Given data |
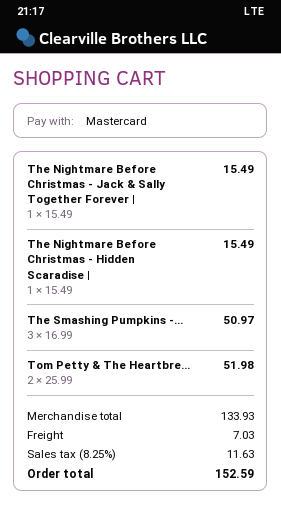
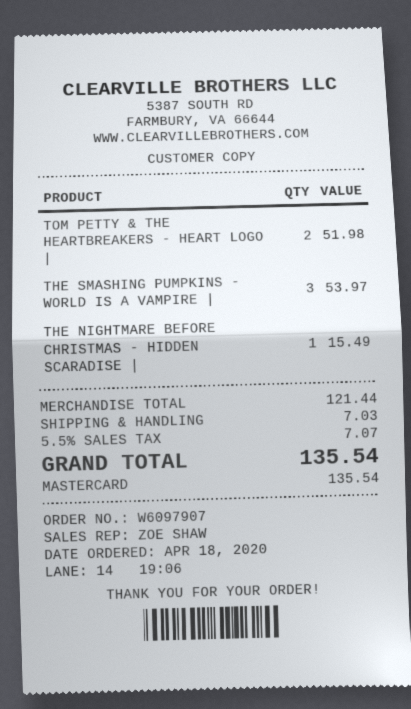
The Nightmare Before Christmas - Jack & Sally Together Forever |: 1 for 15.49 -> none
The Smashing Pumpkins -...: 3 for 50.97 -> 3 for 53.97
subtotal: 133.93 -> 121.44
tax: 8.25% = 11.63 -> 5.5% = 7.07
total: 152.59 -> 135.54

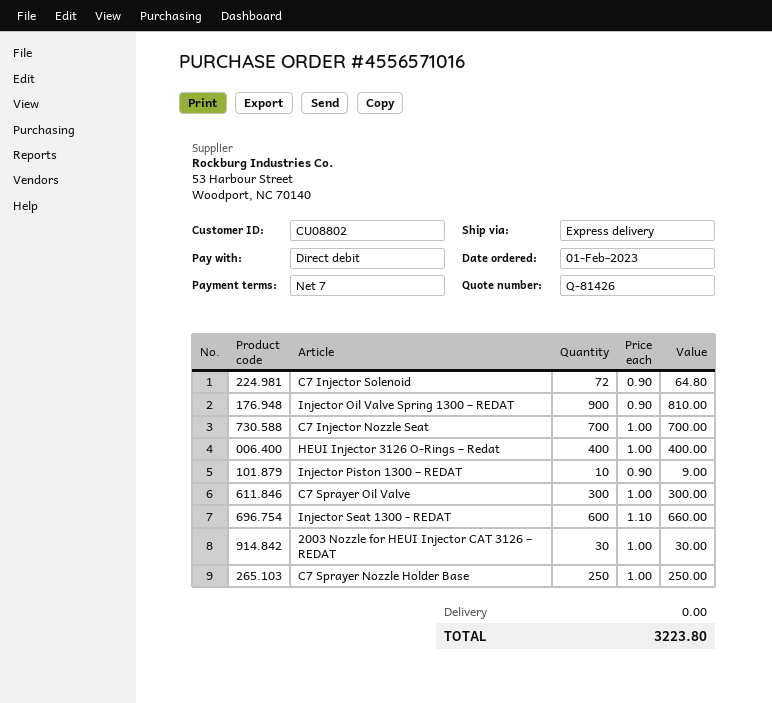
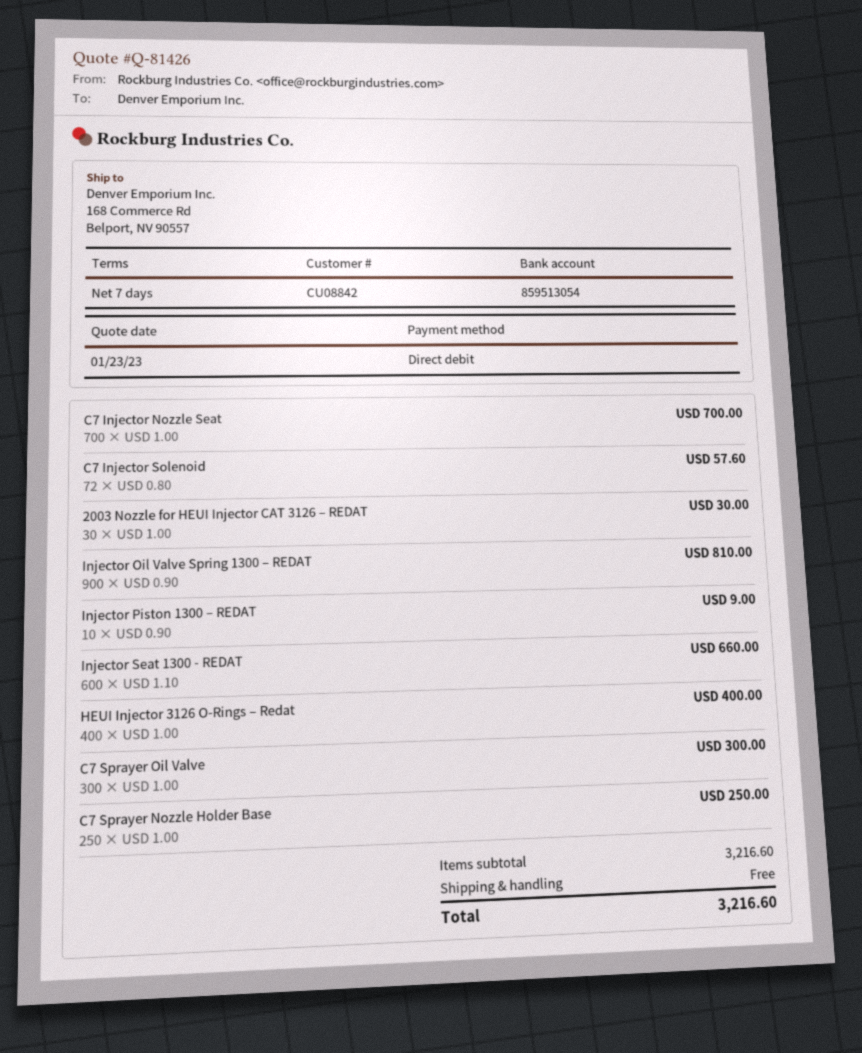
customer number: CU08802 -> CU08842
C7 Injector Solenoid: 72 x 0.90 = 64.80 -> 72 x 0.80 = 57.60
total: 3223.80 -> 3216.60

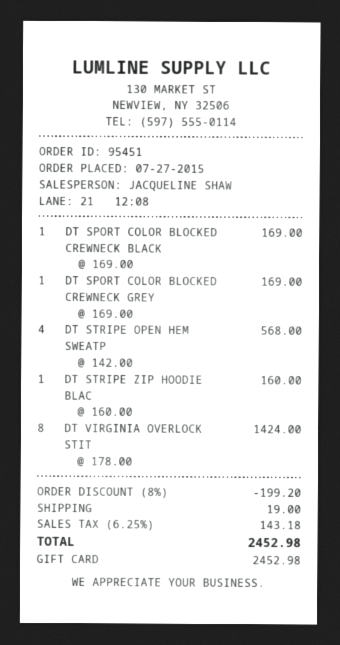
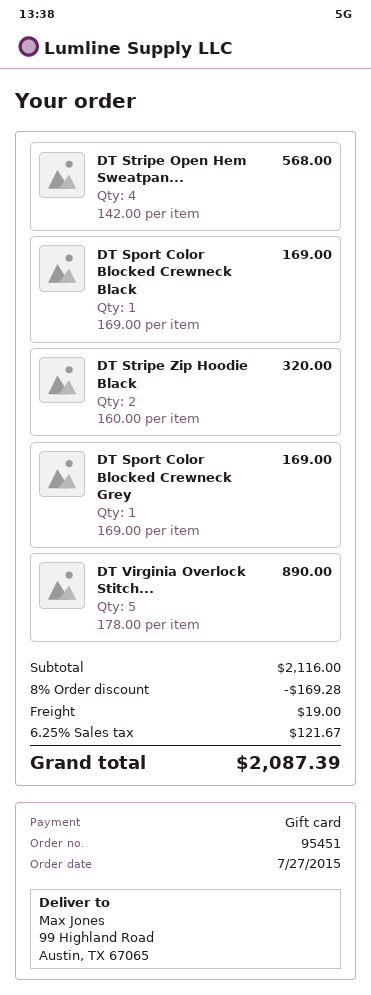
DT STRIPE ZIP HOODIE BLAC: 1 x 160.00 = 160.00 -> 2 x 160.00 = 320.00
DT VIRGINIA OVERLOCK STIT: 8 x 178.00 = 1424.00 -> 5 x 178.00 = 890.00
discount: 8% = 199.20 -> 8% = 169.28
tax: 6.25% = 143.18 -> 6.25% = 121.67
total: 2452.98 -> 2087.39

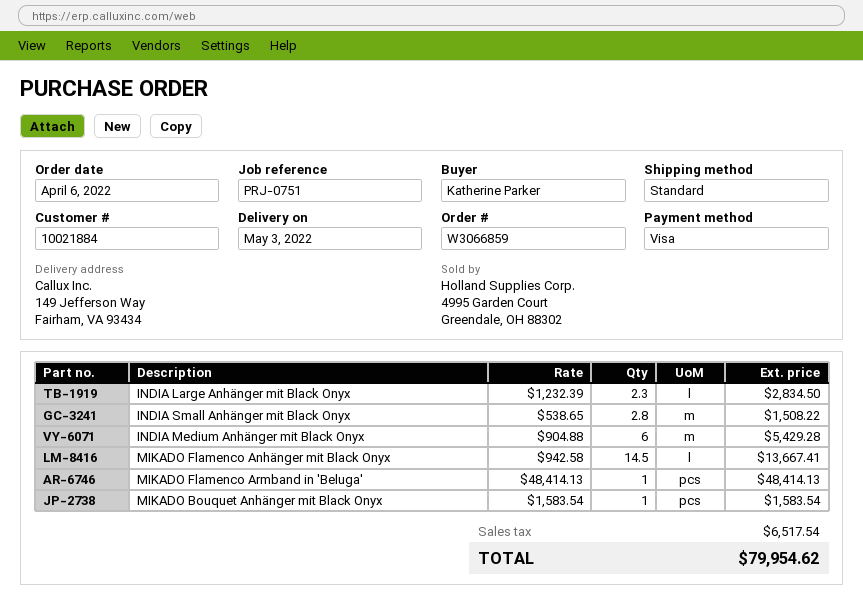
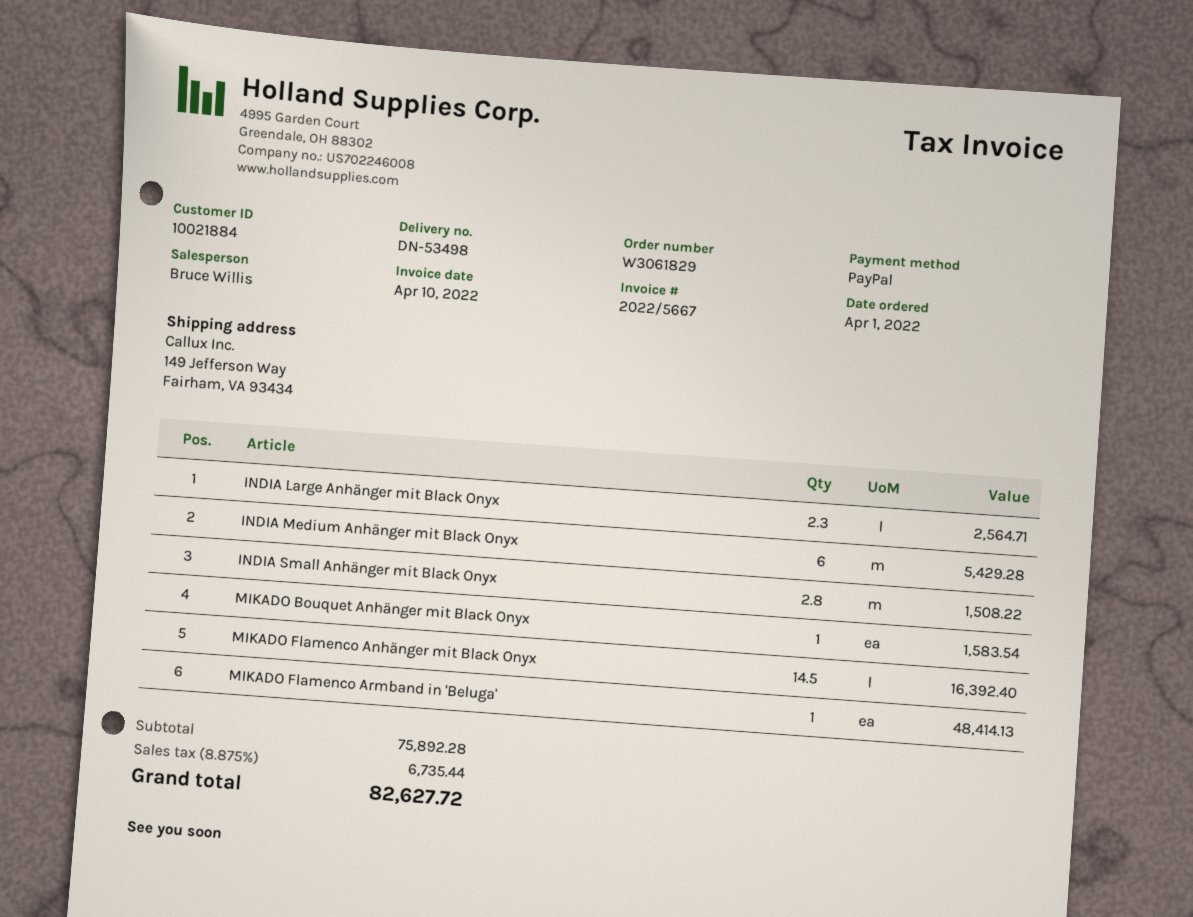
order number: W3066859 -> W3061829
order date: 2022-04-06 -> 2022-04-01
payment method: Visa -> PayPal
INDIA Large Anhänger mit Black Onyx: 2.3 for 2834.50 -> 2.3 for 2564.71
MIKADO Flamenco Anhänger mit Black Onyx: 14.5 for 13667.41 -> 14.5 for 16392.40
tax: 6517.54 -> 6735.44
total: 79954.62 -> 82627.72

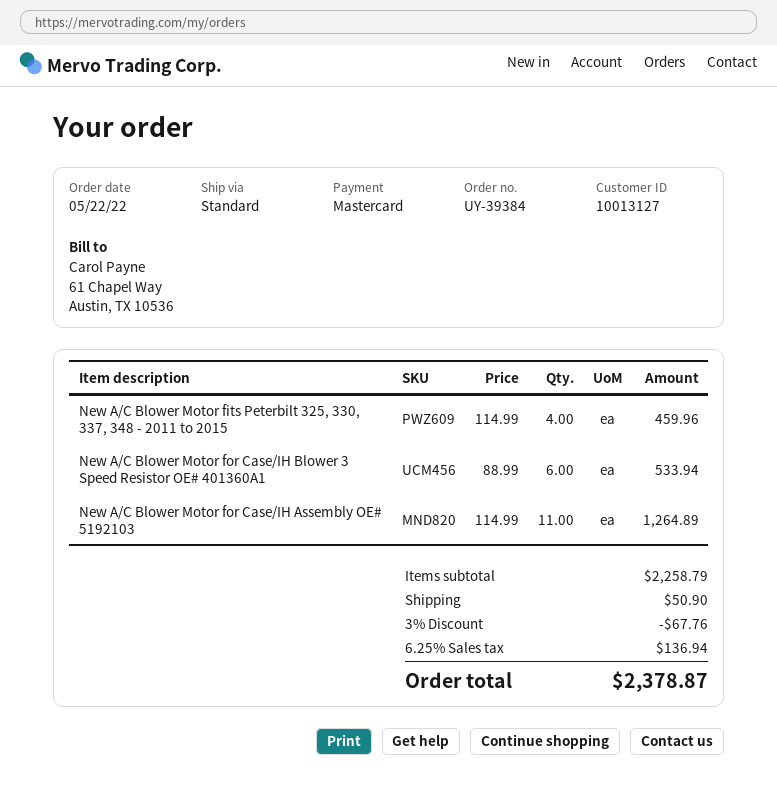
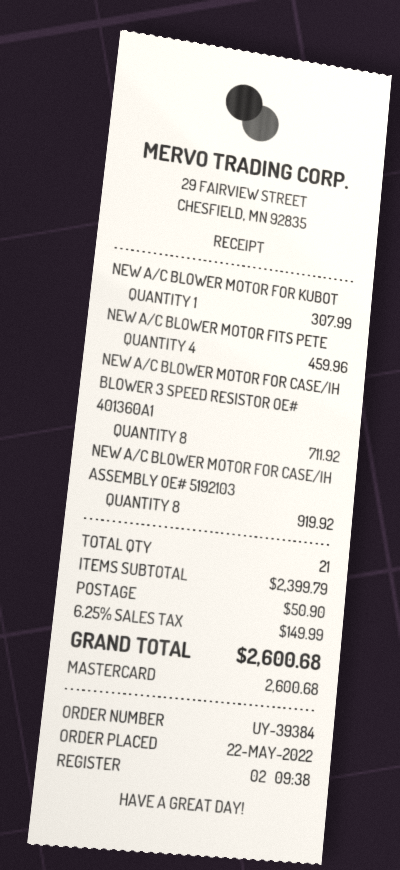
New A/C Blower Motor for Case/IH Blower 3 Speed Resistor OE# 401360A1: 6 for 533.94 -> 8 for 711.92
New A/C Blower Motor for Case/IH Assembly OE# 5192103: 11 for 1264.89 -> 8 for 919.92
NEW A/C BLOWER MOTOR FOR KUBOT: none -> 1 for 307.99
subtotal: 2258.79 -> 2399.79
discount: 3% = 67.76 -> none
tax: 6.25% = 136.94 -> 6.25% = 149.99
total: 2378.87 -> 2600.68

Exercise goal | All lines from the one containing "NEW A/C BLOWER MOTOR FOR KUBOT: none" through the end of the material should be restated exactly, with both end lines kept.

Written answer |
NEW A/C BLOWER MOTOR FOR KUBOT: none -> 1 for 307.99
subtotal: 2258.79 -> 2399.79
discount: 3% = 67.76 -> none
tax: 6.25% = 136.94 -> 6.25% = 149.99
total: 2378.87 -> 2600.68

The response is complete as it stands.